Ma se la flessibilità è diventata una delle porte d’ingresso per raggiungere la salute organizzativa, essa può essere declinata in vari modelli. Tra le ultime sperimentazioni alle quali stiamo assistendo c’è la settimana lavorativa di quattro giorni. E così realtà come Luxottica, Lamborghini, Intesa Sanpaolo e altre si apprestano a fare test mixando gli elementi contrattuali, tutto ciò sempre con l’obiettivo di aumentare il benessere delle persone e quindi dell’organizzazione, e di conseguenza engagement e produttività.

Come si misura il benessere organizzativo: strumenti e indicatori da monitorare

Misurare il benessere organizzativo è un’attività fondamentale per creare un ambiente di lavoro sano. Solo tenendo sotto controllo gli indicatori principali è possibile fare una valutazione reale del clima aziendale e apportare miglioramenti là dove necessario. Sondaggi, interviste, focus group tra i dipendenti sono alcuni degli strumenti utilizzati dalle Risorse Umane, che oggi possono fare affidamento anche sui software di HR Analytics. Queste piattaforme forniscono alle aziende insight e informazioni approfondite sulle prestazioni, la produttività e il coinvolgimento dei dipendenti valutando, attraverso l’elaborazione di molteplici dati provenienti da più fonti, aspetti come le prestazioni dei dipendenti, il tasso di turnover, il livello di engagement.

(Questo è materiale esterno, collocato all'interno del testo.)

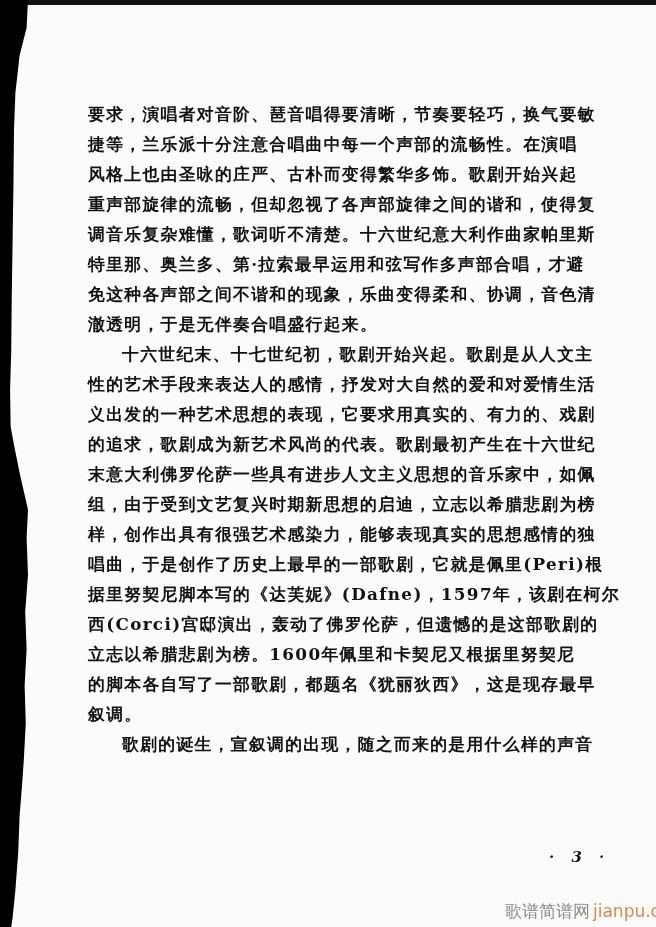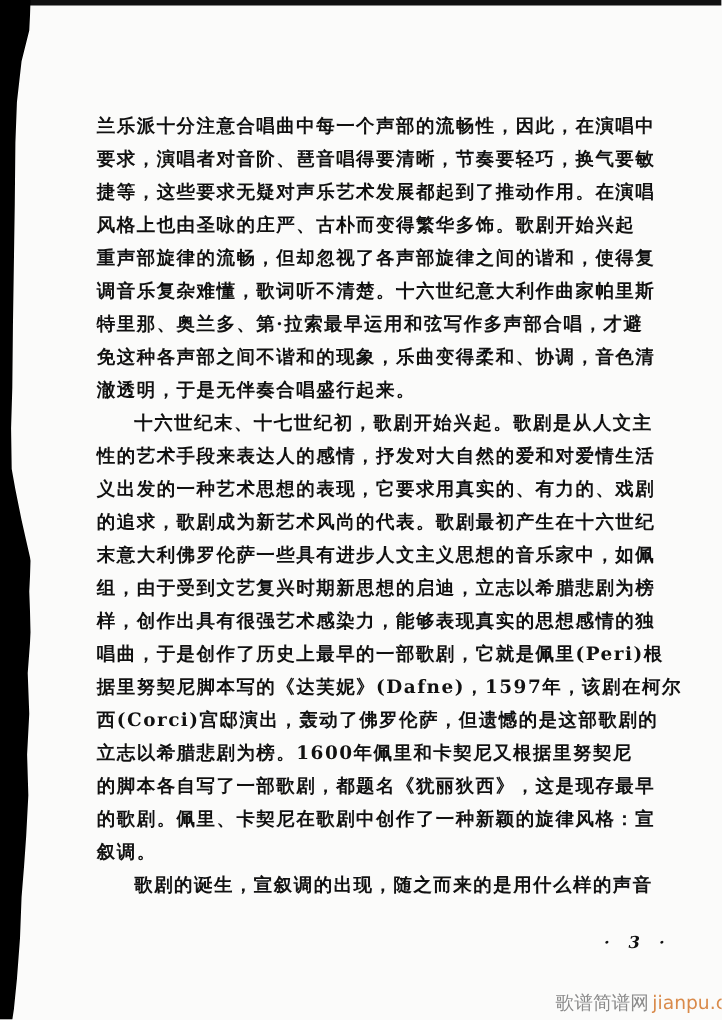--- a/index.html
+++ b/index.html
@@ -83,42 +83,40 @@
     }
   </style>
 </head>
 <body>
 
 <div class="page">
   <div class="scan-edge-top"></div>
   <div class="scan-edge-left"></div>
 
   <div class="text-block">
-    <div class="line">兰乐派十分注意合唱曲中每一个声部的流畅性，因此，在演唱中</div>
     <div class="line">要求，演唱者对音阶、琶音唱得要清晰，节奏要轻巧，换气要敏</div>
-    <div class="line">捷等，这些要求无疑对声乐艺术发展都起到了推动作用。在演唱</div>
+    <div class="line">捷等，兰乐派十分注意合唱曲中每一个声部的流畅性。在演唱</div>
     <div class="line">风格上也由圣咏的庄严、古朴而变得繁华多饰。歌剧开始兴起</div>
     <div class="line">重声部旋律的流畅，但却忽视了各声部旋律之间的谐和，使得复</div>
     <div class="line">调音乐复杂难懂，歌词听不清楚。十六世纪意大利作曲家帕里斯</div>
     <div class="line">特里那、奥兰多、第·拉索最早运用和弦写作多声部合唱，才避</div>
     <div class="line">免这种各声部之间不谐和的现象，乐曲变得柔和、协调，音色清</div>
     <div class="line">澈透明，于是无伴奏合唱盛行起来。</div>
     <div class="line indent">十六世纪末、十七世纪初，歌剧开始兴起。歌剧是从人文主</div>
     <div class="line">性的艺术手段来表达人的感情，抒发对大自然的爱和对爱情生活</div>
     <div class="line">义出发的一种艺术思想的表现，它要求用真实的、有力的、戏剧</div>
     <div class="line">的追求，歌剧成为新艺术风尚的代表。歌剧最初产生在十六世纪</div>
     <div class="line">末意大利佛罗伦萨一些具有进步人文主义思想的音乐家中，如佩</div>
     <div class="line">组，由于受到文艺复兴时期新思想的启迪，立志以希腊悲剧为榜</div>
     <div class="line">样，创作出具有很强艺术感染力，能够表现真实的思想感情的独</div>
     <div class="line">唱曲，于是创作了历史上最早的一部歌剧，它就是佩里(Peri)根</div>
     <div class="line">据里努契尼脚本写的《达芙妮》(Dafne)，1597年，该剧在柯尔</div>
     <div class="line">西(Corci)宫邸演出，轰动了佛罗伦萨，但遗憾的是这部歌剧的</div>
     <div class="line">立志以希腊悲剧为榜。1600年佩里和卡契尼又根据里努契尼</div>
     <div class="line">的脚本各自写了一部歌剧，都题名《犹丽狄西》，这是现存最早</div>
-    <div class="line">的歌剧。佩里、卡契尼在歌剧中创作了一种新颖的旋律风格：宣</div>
     <div class="line">叙调。</div>
     <div class="line indent">歌剧的诞生，宣叙调的出现，随之而来的是用什么样的声音</div>
   </div>
 
   <div class="page-number">· 3 ·</div>
 
   <div class="watermark">
     <span class="wm-cn">歌谱简谱网</span><span class="wm-en">jianpu.cn</span>
   </div>
 </div>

Ma vediamo più nel dettaglio quali sono i principali indicatori chiave (KPI) del benessere organizzativo:

  • Indice di soddisfazione dei dipendenti. Valuta la soddisfazione complessiva attraverso indagini sulla cultura aziendale, leadership e percezione del lavoro e si ottiene calcolando l’indice che prende il nome di eNPS (Employee Net Promor Score).
  • Analisi dei livelli di stress e burnout. Utilizza dati da indagini per identificare fonti di stress e implementare misure preventive.

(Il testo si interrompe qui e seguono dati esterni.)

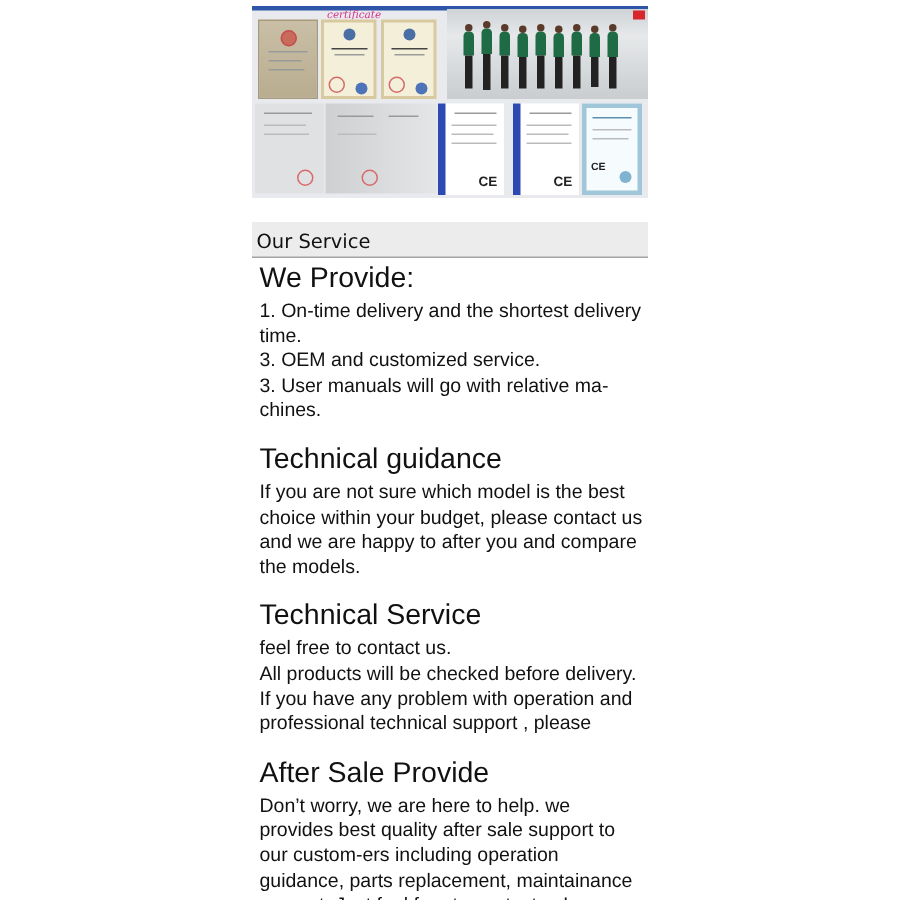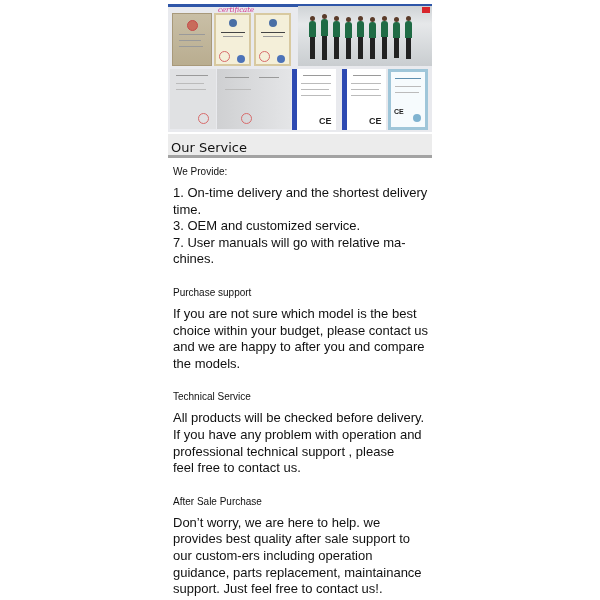--- a/index.html
+++ b/index.html
@@ -23,25 +23,25 @@
     .seal { position: absolute; width: 9px; height: 9px; border-radius: 50%; border: 1px solid #d76b6b; }
     .badge { position: absolute; width: 8px; height: 8px; border-radius: 50%; background: #4d73b8; }
     .emblem { position: absolute; width: 8px; height: 8px; border-radius: 50%; background: #4a6fa5; }
     .line { position: absolute; height: 1px; background: #9a9a9a; }
     .ce { position: absolute; font-size: 9px; color: #222; font-weight: bold; }
     .person { position: absolute; width: 7px; border-radius: 3px 3px 0 0; background: #1f6b45; }
     .head { position: absolute; width: 5px; height: 5px; border-radius: 50%; background: #5a3b2a; }
     .legs { position: absolute; width: 5px; background: #222; }
 
     
-    .sec-head { margin-top: 2px; height: 24px; background: #ececec; border-bottom: 3px solid #a3a3a3; box-sizing: border-box; }
+    .sec-head { margin-top: 16px; height: 24px; background: #ececec; border-bottom: 1px solid #a3a3a3; box-sizing: border-box; }
     .sec-head span { display: block; padding: 6px 0 0 3px; font-family: "DejaVu Sans", sans-serif; font-size: 13px; color: #111; }
 
     .content { padding: 0 0 0 5px; color: #111; }
-    .h { font-size: 10px; margin: 0; line-height: 18px; }
+    .h { font-size: 19px; margin: 0; line-height: 18px; }
     .p { font-size: 13px; line-height: 16.6px; margin: 0; }
     .gap-s { height: 4px; }
     .gap-l { height: 16px; }
     .item { display: block; }
   </style>
 </head>
 <body>
 
 <div class="col">
 
@@ -142,44 +142,44 @@
 
   <div class="content">
     <div style="height:5px"></div>
 
     <div>
       <p class="h">We Provide:</p>
       <div class="gap-s"></div>
       <p class="p">
         <span class="item">1. On-time delivery and the shortest delivery time.</span>
         <span class="item">3. OEM and customized service.</span>
-        <span class="item">7. User manuals will go with relative ma-chines.</span>
+        <span class="item">3. User manuals will go with relative ma-chines.</span>
       </p>
     </div>
 
     <div class="gap-l"></div>
 
     <div>
-      <p class="h">Purchase support</p>
+      <p class="h">Technical guidance</p>
       <div class="gap-s"></div>
       <p class="p">If you are not sure which model is the best choice within your budget, please contact us and we are happy to after you and compare the models.</p>
     </div>
 
     <div class="gap-l"></div>
 
     <div>
       <p class="h">Technical Service</p>
       <div class="gap-s"></div>
       <p class="p">
+        <span class="item">feel free to contact us.</span>
         <span class="item">All products will be checked before delivery. If you have any problem with operation and professional technical support , please</span>
-        <span class="item">feel free to contact us.</span>
       </p>
     </div>
 
     <div class="gap-l"></div>
 
     <div>
-      <p class="h">After Sale Purchase</p>
+      <p class="h">After Sale Provide</p>
       <div class="gap-s"></div>
       <p class="p">Don’t worry, we are here to help. we provides best quality after sale support to our custom-ers including operation guidance, parts replacement, maintainance support. Just feel free to contact us!.</p>
     </div>
   </div>
 </div>
 
 </body></html>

  • Tassi di assenteismo e rotazione del personale. Monitora assenze e rotazioni per valutare lo stress e l’insoddisfazione.
  • Indicatore di coinvolgimento dei dipendenti. Misura il coinvolgimento attraverso partecipazione alle riunioni e la collaborazione, riflettendo un ambiente di lavoro positivo.

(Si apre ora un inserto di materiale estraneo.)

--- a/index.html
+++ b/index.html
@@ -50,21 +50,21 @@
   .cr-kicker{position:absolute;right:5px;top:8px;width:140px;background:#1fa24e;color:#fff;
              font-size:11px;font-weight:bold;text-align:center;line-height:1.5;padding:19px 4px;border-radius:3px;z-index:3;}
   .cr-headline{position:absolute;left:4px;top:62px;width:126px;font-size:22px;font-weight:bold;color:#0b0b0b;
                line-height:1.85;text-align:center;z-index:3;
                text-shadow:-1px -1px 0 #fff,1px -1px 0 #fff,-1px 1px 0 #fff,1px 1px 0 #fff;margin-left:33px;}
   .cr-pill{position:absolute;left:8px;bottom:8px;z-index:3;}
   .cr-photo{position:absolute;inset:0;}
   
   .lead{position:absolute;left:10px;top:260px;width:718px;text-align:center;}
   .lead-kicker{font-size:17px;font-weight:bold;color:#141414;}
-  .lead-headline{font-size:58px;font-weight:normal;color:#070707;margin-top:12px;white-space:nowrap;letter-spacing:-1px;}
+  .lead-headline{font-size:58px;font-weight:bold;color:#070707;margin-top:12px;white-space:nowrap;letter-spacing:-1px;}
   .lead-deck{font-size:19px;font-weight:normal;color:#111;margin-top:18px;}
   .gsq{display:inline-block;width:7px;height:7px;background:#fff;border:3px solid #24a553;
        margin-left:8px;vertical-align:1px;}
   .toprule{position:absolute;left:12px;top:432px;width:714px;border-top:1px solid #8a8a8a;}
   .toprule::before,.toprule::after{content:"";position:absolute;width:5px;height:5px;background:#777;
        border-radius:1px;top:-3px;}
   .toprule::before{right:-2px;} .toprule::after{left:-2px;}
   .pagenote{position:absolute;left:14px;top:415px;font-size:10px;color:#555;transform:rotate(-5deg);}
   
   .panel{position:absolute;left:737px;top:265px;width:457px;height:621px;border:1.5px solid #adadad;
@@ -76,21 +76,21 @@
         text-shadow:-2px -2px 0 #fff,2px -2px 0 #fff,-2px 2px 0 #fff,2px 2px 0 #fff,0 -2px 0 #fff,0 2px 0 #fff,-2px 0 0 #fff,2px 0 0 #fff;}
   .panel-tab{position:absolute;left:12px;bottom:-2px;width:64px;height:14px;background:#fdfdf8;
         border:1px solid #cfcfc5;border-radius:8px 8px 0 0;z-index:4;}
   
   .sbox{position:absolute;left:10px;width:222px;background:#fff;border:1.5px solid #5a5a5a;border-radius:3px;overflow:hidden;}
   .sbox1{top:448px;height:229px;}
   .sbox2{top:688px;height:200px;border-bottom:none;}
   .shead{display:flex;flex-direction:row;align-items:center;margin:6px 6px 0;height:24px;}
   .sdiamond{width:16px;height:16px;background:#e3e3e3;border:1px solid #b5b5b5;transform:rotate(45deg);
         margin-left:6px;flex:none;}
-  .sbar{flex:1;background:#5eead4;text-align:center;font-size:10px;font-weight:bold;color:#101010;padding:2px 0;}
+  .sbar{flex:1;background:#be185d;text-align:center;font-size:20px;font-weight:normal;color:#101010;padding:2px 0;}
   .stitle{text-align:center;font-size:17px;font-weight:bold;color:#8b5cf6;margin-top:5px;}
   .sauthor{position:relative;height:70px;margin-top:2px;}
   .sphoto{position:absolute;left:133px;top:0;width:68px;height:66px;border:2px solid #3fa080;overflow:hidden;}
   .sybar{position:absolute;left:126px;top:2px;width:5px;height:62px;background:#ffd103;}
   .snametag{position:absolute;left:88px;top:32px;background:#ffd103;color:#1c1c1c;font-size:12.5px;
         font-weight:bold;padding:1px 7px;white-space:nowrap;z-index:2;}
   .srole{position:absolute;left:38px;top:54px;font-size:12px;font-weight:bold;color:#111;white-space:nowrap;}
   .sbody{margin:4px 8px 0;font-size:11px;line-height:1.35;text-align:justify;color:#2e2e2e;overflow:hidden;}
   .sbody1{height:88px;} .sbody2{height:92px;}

  • Indicatore di performance. Esamina la produttività, la qualità del lavoro e la soddisfazione del cliente, evidenziando il collegamento positivo con il benessere organizzativo.
  • Numero di incidenti sul lavoro. Considerando che in qualsiasi luogo di lavoro la sicurezza è una delle misure di benessere più importanti (vedi i livelli di benessere sopra), monitora i tassi di infortuni con l’obiettivo di garantire che il luogo sia sicuro.